- **ACTIVITY**:
Looking at the data, count the lines where the word "black" occurs and answer with only the number.

Extracted records:
○ ○ ○ ○

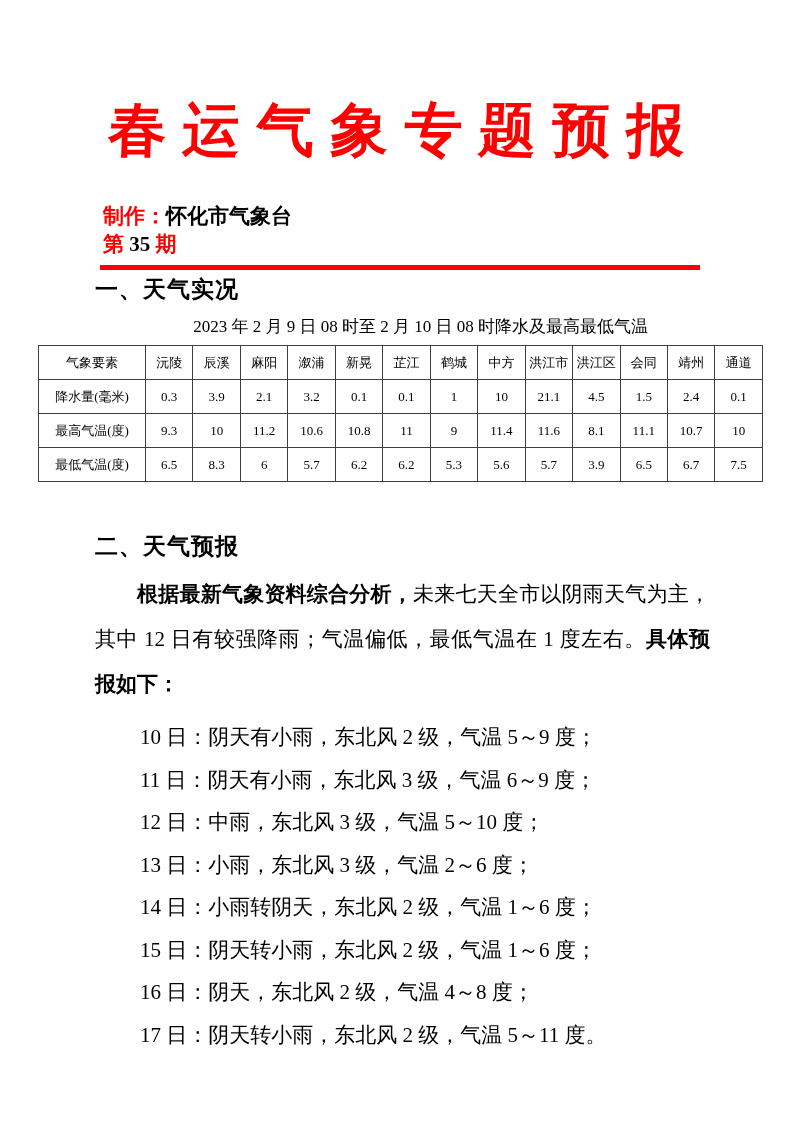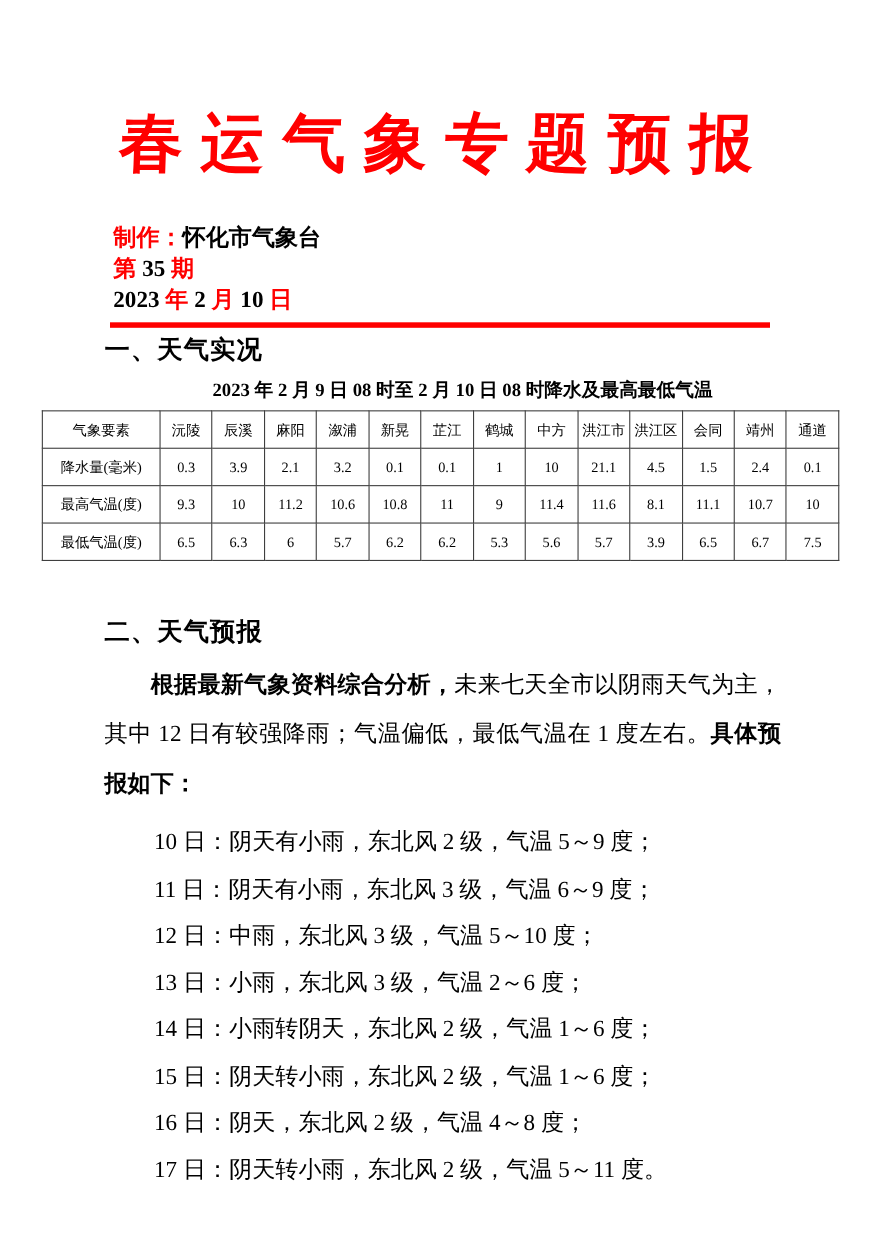--- a/index.html
+++ b/index.html
@@ -58,7 +58,6 @@
   <div class="meta-row">
     <span><span class="red">制作：</span><span class="black">怀化市气象台</span></span>
     <span><span class="red">第</span><span class="black"> 35 </span><span class="red">期</span></span>
-    <span><span class="black">2023</span><span class="red"> 年 </span><span class="black">2</span><span class="red"> 月 </span><span class="black">10</span><span class="red"> 日</span></span>
   </div>
 
   <div class="red-rule"></div>

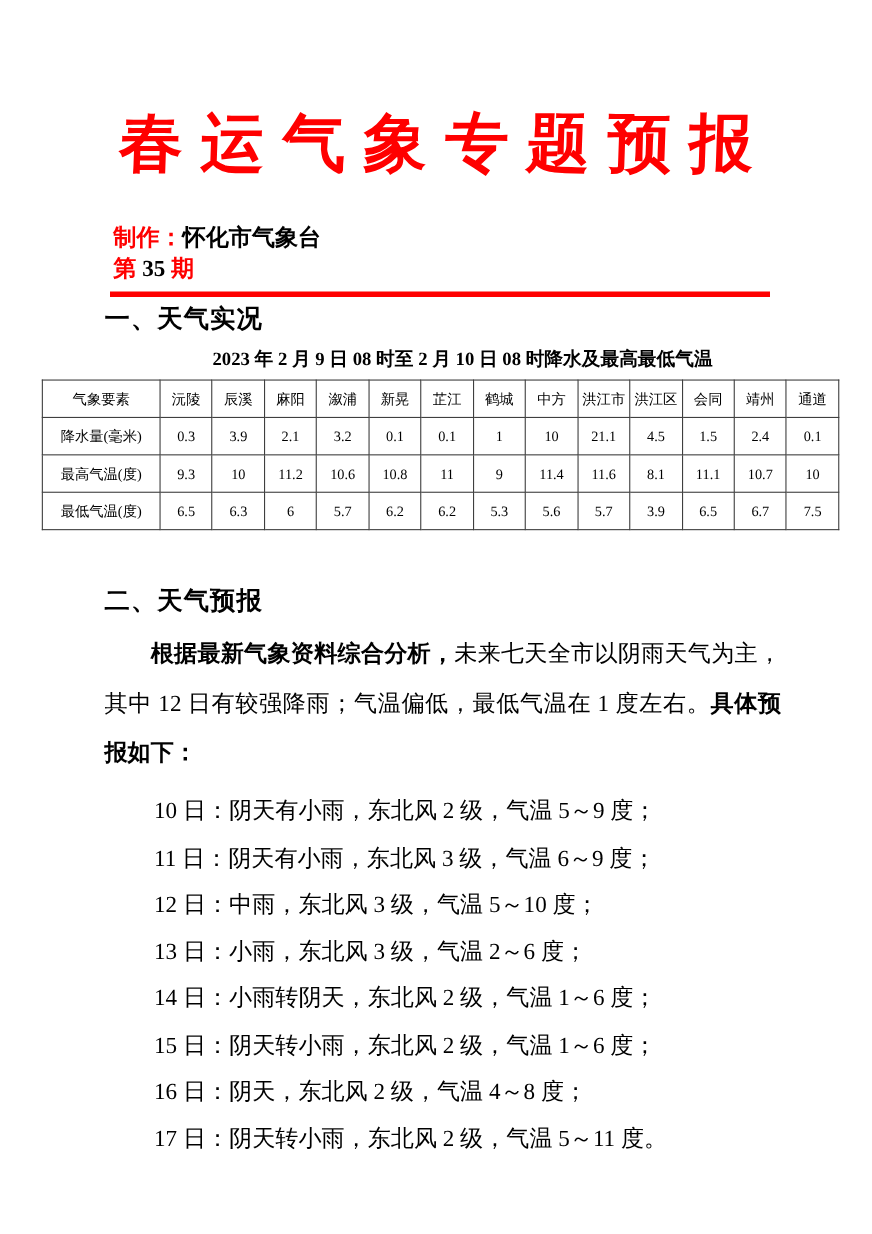--- a/index.html
+++ b/index.html
@@ -28,7 +28,7 @@
     margin:4px 0 0 95px; font-size:23px; font-weight:bold; letter-spacing:1px;
   }
   .table-title {
-    margin-top:10px; text-align:center; font-size:17px; font-weight:bold;padding-left:48px;
+    margin-top:10px; text-align:center; font-size:17px; font-weight:normal;padding-left:48px;
   }
   table.weather {
     margin:7px 0 0 38px; border-collapse:collapse; table-layout:fixed;

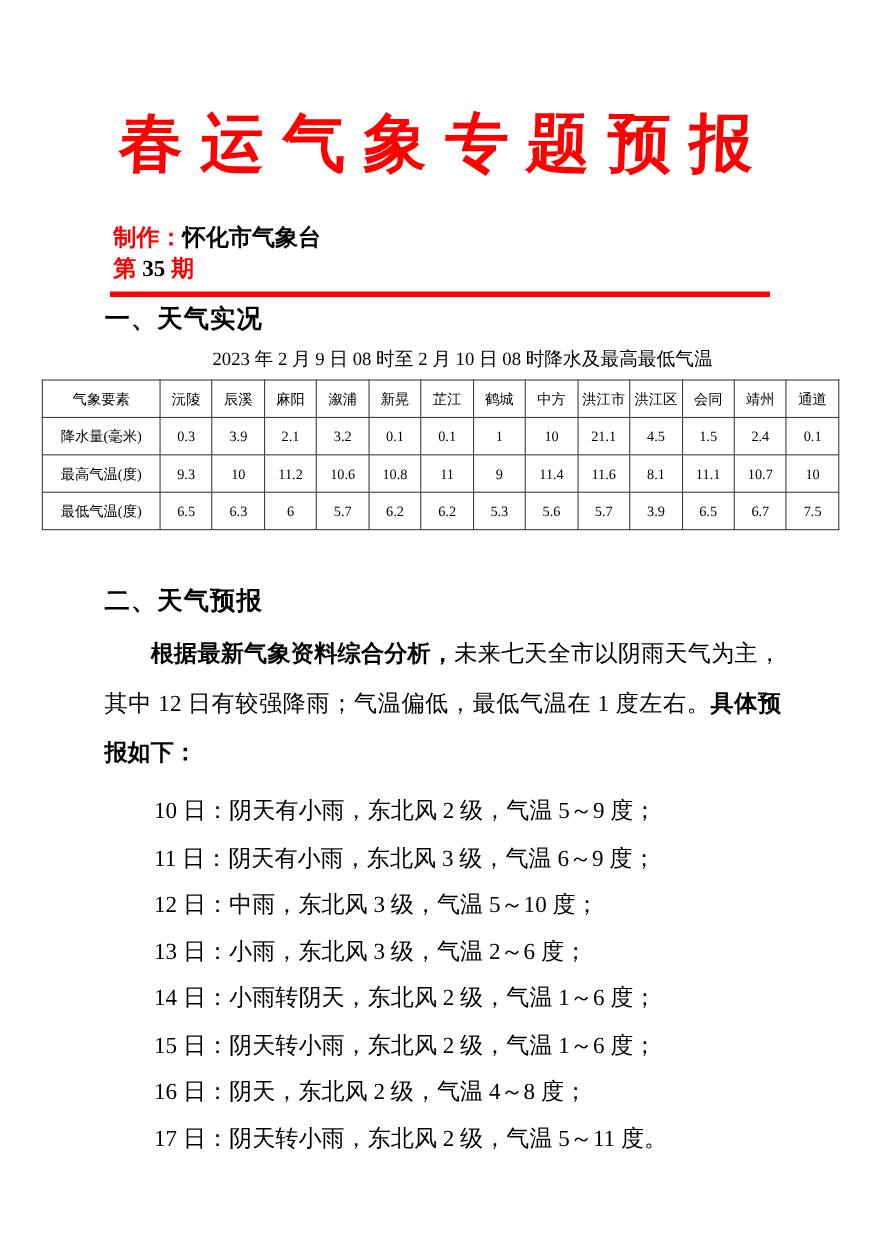--- a/index.html
+++ b/index.html
@@ -124,7 +124,7 @@
         <tr>
           <td>最低气温(度)</td>
           <td>6.5</td>
-          <td>6.3</td>
+          <td>8.3</td>
           <td>6</td>
           <td>5.7</td>
           <td>6.2</td>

○ ○ ○ ○

- **OUTPUT FOR THIS TASK**:
3